Reproduce the closing run of lines below verbatim, from the line that contains "1544 | rud: 0.0004 -> 0.0005" up to and including the final line.

Change detection outputs:
###

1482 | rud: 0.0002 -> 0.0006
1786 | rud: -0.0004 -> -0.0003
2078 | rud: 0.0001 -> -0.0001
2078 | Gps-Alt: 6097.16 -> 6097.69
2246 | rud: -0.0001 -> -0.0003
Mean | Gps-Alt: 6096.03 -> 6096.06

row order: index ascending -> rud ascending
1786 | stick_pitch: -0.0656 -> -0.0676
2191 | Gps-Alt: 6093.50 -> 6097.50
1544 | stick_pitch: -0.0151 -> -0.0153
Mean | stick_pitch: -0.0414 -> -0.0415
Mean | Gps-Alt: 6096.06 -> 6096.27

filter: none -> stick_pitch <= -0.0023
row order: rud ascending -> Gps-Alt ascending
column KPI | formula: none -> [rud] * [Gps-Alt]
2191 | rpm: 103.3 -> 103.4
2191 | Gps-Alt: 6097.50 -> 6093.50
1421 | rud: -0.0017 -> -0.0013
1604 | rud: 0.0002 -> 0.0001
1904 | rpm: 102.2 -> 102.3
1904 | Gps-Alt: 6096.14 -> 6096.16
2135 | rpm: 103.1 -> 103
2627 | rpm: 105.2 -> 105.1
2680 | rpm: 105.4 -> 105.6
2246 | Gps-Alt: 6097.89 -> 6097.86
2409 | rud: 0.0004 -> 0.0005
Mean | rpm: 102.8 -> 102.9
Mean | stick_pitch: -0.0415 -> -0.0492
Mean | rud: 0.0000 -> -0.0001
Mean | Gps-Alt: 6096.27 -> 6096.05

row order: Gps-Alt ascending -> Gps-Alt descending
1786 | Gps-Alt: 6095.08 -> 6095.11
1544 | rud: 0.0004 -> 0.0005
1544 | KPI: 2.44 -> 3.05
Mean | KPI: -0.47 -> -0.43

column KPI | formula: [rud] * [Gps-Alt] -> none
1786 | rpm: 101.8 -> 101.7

###

§ TASK RESULT:
1544 | rud: 0.0004 -> 0.0005
1544 | KPI: 2.44 -> 3.05
Mean | KPI: -0.47 -> -0.43

column KPI | formula: [rud] * [Gps-Alt] -> none
1786 | rpm: 101.8 -> 101.7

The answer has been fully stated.